In the material below, identify each line bearing the word "fjärilar". Reproduce those lines.

Content starts

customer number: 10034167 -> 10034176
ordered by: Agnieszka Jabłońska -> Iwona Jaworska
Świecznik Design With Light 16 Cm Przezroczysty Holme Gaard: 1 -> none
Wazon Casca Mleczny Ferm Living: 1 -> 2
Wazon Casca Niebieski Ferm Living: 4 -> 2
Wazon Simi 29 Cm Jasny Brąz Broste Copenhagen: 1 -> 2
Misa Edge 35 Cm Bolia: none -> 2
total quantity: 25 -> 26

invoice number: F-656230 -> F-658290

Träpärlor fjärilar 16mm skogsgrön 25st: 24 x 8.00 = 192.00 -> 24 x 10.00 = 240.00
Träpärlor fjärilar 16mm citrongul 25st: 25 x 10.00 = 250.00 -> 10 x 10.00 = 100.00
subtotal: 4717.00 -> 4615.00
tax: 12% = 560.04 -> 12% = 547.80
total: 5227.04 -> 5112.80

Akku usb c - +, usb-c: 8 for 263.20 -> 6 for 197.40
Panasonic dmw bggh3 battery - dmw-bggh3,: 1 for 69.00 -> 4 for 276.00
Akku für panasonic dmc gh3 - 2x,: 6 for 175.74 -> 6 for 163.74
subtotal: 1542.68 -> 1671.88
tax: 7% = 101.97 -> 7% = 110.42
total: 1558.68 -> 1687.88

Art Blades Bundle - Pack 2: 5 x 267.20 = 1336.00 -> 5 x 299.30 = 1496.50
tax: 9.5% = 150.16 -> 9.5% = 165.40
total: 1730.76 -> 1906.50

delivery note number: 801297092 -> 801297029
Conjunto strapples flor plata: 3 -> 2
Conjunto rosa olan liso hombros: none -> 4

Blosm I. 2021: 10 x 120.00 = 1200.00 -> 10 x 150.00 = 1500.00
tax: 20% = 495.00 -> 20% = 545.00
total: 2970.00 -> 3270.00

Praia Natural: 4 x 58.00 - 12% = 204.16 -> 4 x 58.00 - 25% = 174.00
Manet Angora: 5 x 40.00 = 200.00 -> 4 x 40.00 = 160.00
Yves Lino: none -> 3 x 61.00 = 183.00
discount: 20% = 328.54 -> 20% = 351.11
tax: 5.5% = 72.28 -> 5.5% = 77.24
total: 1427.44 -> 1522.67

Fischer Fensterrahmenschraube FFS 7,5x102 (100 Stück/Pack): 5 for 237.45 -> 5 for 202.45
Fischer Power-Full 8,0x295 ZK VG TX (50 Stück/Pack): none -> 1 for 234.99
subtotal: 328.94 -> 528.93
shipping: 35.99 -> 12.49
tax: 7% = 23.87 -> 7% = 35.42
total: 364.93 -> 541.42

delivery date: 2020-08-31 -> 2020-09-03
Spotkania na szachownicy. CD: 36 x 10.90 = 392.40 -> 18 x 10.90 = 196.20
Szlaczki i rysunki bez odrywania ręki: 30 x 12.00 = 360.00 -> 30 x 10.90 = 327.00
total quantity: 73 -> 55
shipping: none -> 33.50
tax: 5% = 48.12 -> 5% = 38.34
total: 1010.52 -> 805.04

Content ends

● **Response**
Träpärlor fjärilar 16mm skogsgrön 25st: 24 x 8.00 = 192.00 -> 24 x 10.00 = 240.00
Träpärlor fjärilar 16mm citrongul 25st: 25 x 10.00 = 250.00 -> 10 x 10.00 = 100.00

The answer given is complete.